▶ Task
In your copy, leave out all pictures and reproduce every entry exactly.
--- Records to process ---
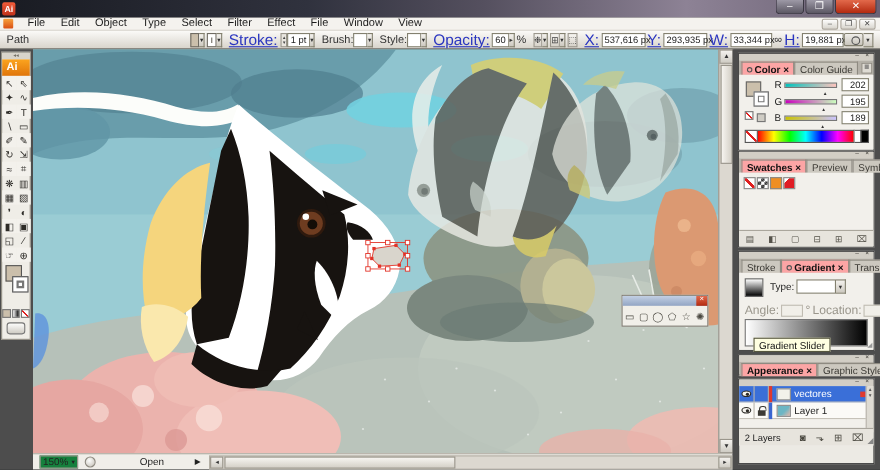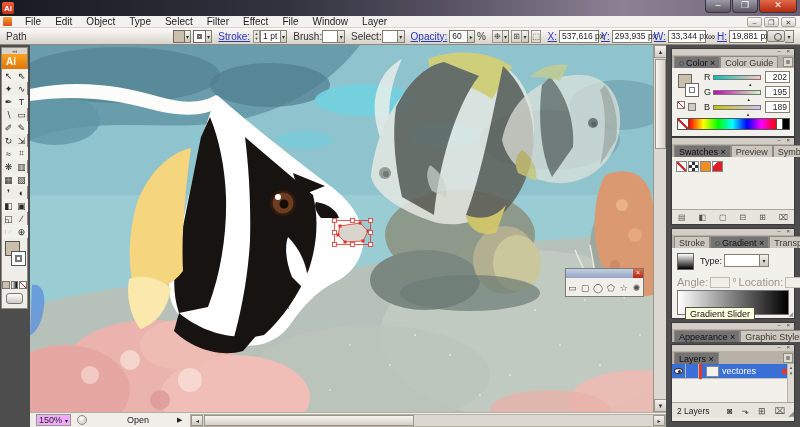"Layer" span.mi { text: Layer -> View }
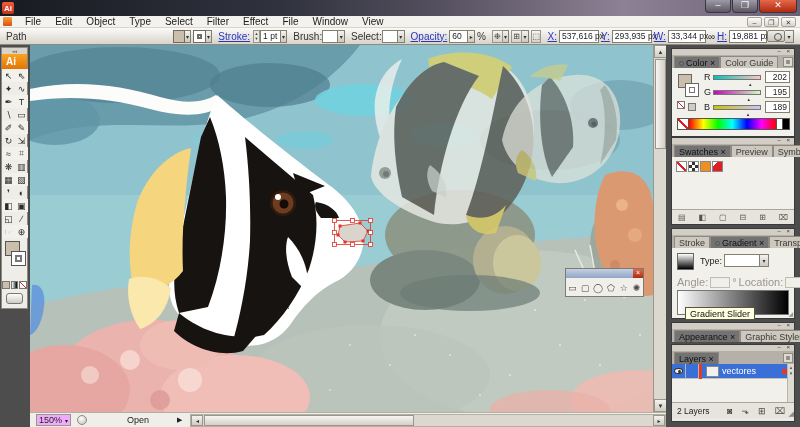"Stroke:" .link { font-size: 10px -> 14px }
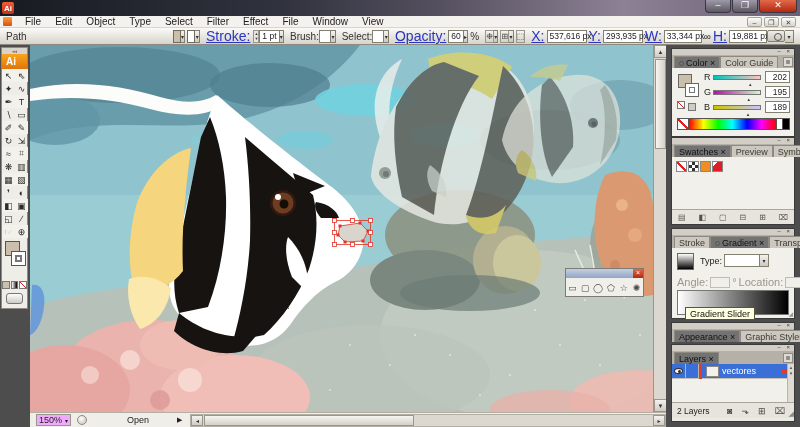"Select:" span.lbl { text: Select -> Style }
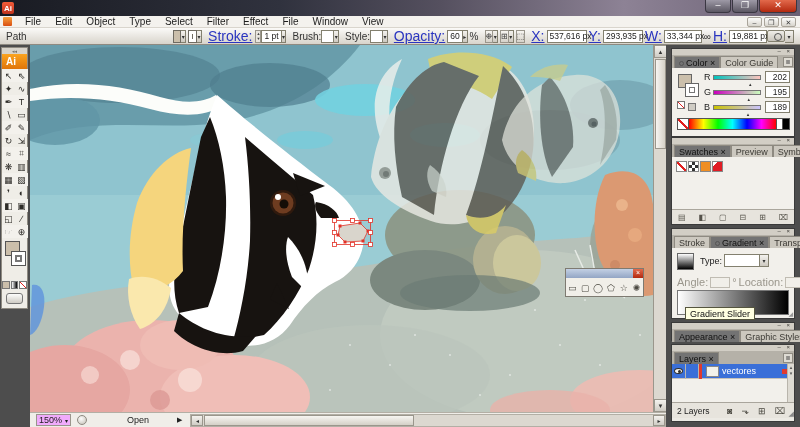"Color ×" .ptab.active { background: #737373 -> #fca5a5; font-weight: none -> bold }
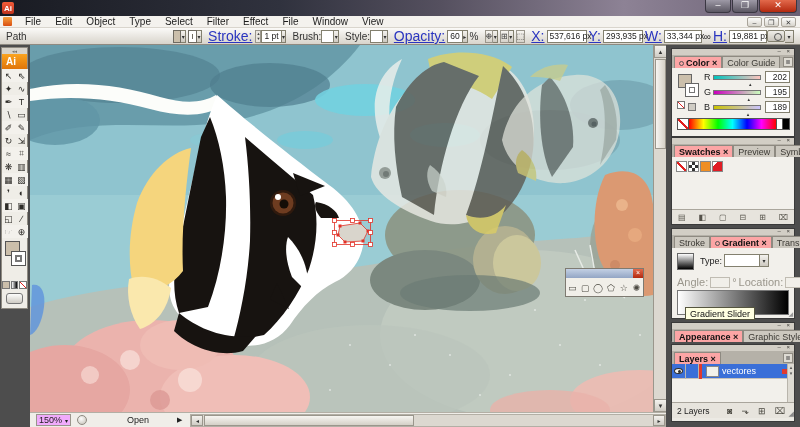"Layers ×" div.ptabs { html: <div> <span> <span>Layers ×</span> </span> <span>≣</span> </div> -> none }
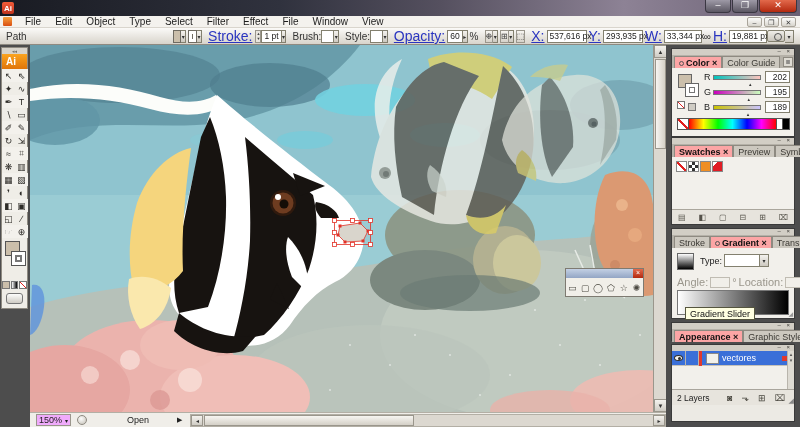"Layer 1" div.lrow { html: none -> <div> <span> <span></span> </span> <span> <span></span> </span> <span></span> <span></span> <span></span> <span>Layer 1</span> <span></span> </div> }
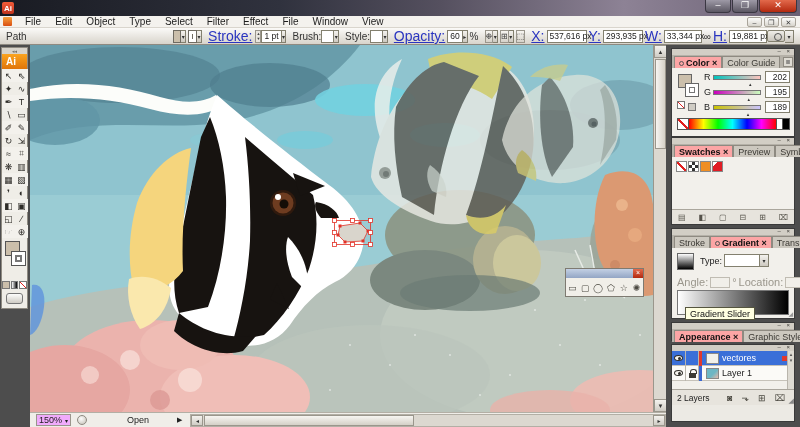"150%" .zoombox { background: #f0abfc -> #15803d }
---
▶ Solution for this task
"Layer" span.mi { text: Layer -> View }
"Stroke:" .link { font-size: 10px -> 14px }
"Select:" span.lbl { text: Select -> Style }
"Color ×" .ptab.active { background: #737373 -> #fca5a5; font-weight: none -> bold }
"Layers ×" div.ptabs { html: <div> <span> <span>Layers ×</span> </span> <span>≣</span> </div> -> none }
"Layer 1" div.lrow { html: none -> <div> <span> <span></span> </span> <span> <span></span> </span> <span></span> <span></span> <span></span> <span>Layer 1</span> <span></span> </div> }
"150%" .zoombox { background: #f0abfc -> #15803d }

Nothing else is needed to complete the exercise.